__Exercise goal__:
Print, exactly and completely, every entry in the data.

***** Data in this exercise

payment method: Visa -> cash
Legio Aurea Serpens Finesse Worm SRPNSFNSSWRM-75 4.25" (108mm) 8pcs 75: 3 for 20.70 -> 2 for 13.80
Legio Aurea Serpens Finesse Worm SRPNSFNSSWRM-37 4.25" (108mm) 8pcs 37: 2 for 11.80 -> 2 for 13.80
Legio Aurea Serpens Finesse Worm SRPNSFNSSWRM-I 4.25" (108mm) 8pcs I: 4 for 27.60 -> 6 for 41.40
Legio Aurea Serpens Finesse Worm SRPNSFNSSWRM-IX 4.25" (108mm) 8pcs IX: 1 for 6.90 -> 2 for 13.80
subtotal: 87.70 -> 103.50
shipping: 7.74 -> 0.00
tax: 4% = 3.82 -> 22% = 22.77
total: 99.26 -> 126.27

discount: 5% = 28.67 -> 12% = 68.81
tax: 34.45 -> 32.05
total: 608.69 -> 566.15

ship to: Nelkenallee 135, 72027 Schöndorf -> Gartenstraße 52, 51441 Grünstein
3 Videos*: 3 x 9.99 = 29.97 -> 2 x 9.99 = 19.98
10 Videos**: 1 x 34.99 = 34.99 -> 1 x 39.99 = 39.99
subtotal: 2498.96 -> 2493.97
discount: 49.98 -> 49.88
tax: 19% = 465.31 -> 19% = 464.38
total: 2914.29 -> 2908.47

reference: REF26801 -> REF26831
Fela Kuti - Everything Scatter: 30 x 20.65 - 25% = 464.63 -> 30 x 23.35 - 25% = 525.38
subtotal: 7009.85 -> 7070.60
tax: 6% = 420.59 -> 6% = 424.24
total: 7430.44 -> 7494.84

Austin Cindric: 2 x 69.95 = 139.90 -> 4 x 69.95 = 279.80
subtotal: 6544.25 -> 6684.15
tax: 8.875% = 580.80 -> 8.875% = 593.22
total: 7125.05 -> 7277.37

**********

__Result of this task__:
payment method: Visa -> cash
Legio Aurea Serpens Finesse Worm SRPNSFNSSWRM-75 4.25" (108mm) 8pcs 75: 3 for 20.70 -> 2 for 13.80
Legio Aurea Serpens Finesse Worm SRPNSFNSSWRM-37 4.25" (108mm) 8pcs 37: 2 for 11.80 -> 2 for 13.80
Legio Aurea Serpens Finesse Worm SRPNSFNSSWRM-I 4.25" (108mm) 8pcs I: 4 for 27.60 -> 6 for 41.40
Legio Aurea Serpens Finesse Worm SRPNSFNSSWRM-IX 4.25" (108mm) 8pcs IX: 1 for 6.90 -> 2 for 13.80
subtotal: 87.70 -> 103.50
shipping: 7.74 -> 0.00
tax: 4% = 3.82 -> 22% = 22.77
total: 99.26 -> 126.27

discount: 5% = 28.67 -> 12% = 68.81
tax: 34.45 -> 32.05
total: 608.69 -> 566.15

ship to: Nelkenallee 135, 72027 Schöndorf -> Gartenstraße 52, 51441 Grünstein
3 Videos*: 3 x 9.99 = 29.97 -> 2 x 9.99 = 19.98
10 Videos**: 1 x 34.99 = 34.99 -> 1 x 39.99 = 39.99
subtotal: 2498.96 -> 2493.97
discount: 49.98 -> 49.88
tax: 19% = 465.31 -> 19% = 464.38
total: 2914.29 -> 2908.47

reference: REF26801 -> REF26831
Fela Kuti - Everything Scatter: 30 x 20.65 - 25% = 464.63 -> 30 x 23.35 - 25% = 525.38
subtotal: 7009.85 -> 7070.60
tax: 6% = 420.59 -> 6% = 424.24
total: 7430.44 -> 7494.84

Austin Cindric: 2 x 69.95 = 139.90 -> 4 x 69.95 = 279.80
subtotal: 6544.25 -> 6684.15
tax: 8.875% = 580.80 -> 8.875% = 593.22
total: 7125.05 -> 7277.37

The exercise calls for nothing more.